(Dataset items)
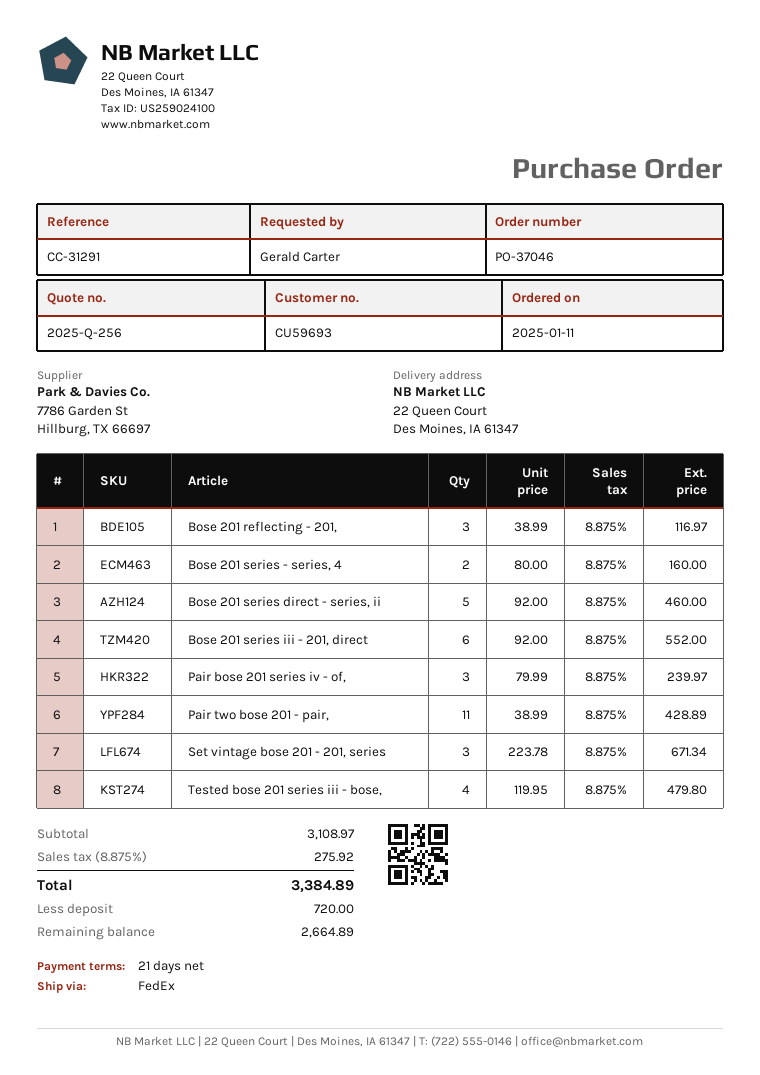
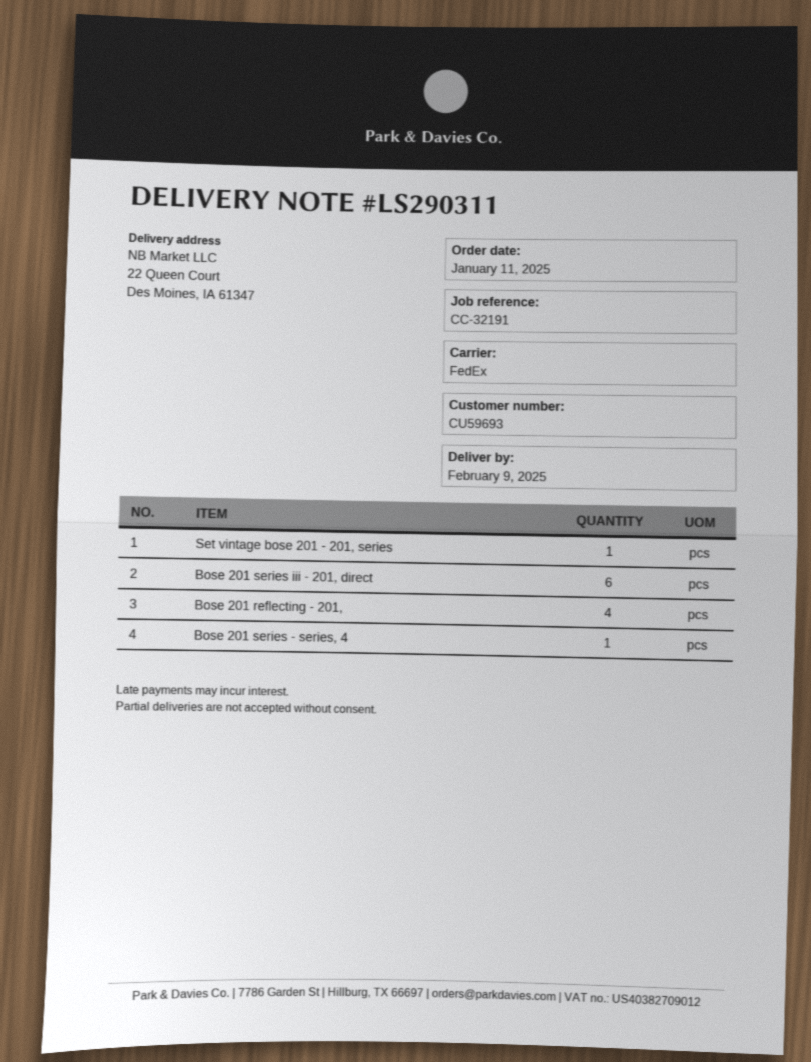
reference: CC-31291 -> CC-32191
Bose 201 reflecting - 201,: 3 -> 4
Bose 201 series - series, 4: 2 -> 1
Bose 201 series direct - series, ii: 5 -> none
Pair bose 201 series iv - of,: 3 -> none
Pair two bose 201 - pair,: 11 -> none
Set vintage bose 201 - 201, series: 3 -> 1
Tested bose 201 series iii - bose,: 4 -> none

EXERCISE GOAL — Copy each line in the data that holds the word "series".

ANSWER SECTION —
Bose 201 series - series, 4: 2 -> 1
Bose 201 series direct - series, ii: 5 -> none
Pair bose 201 series iv - of,: 3 -> none
Set vintage bose 201 - 201, series: 3 -> 1
Tested bose 201 series iii - bose,: 4 -> none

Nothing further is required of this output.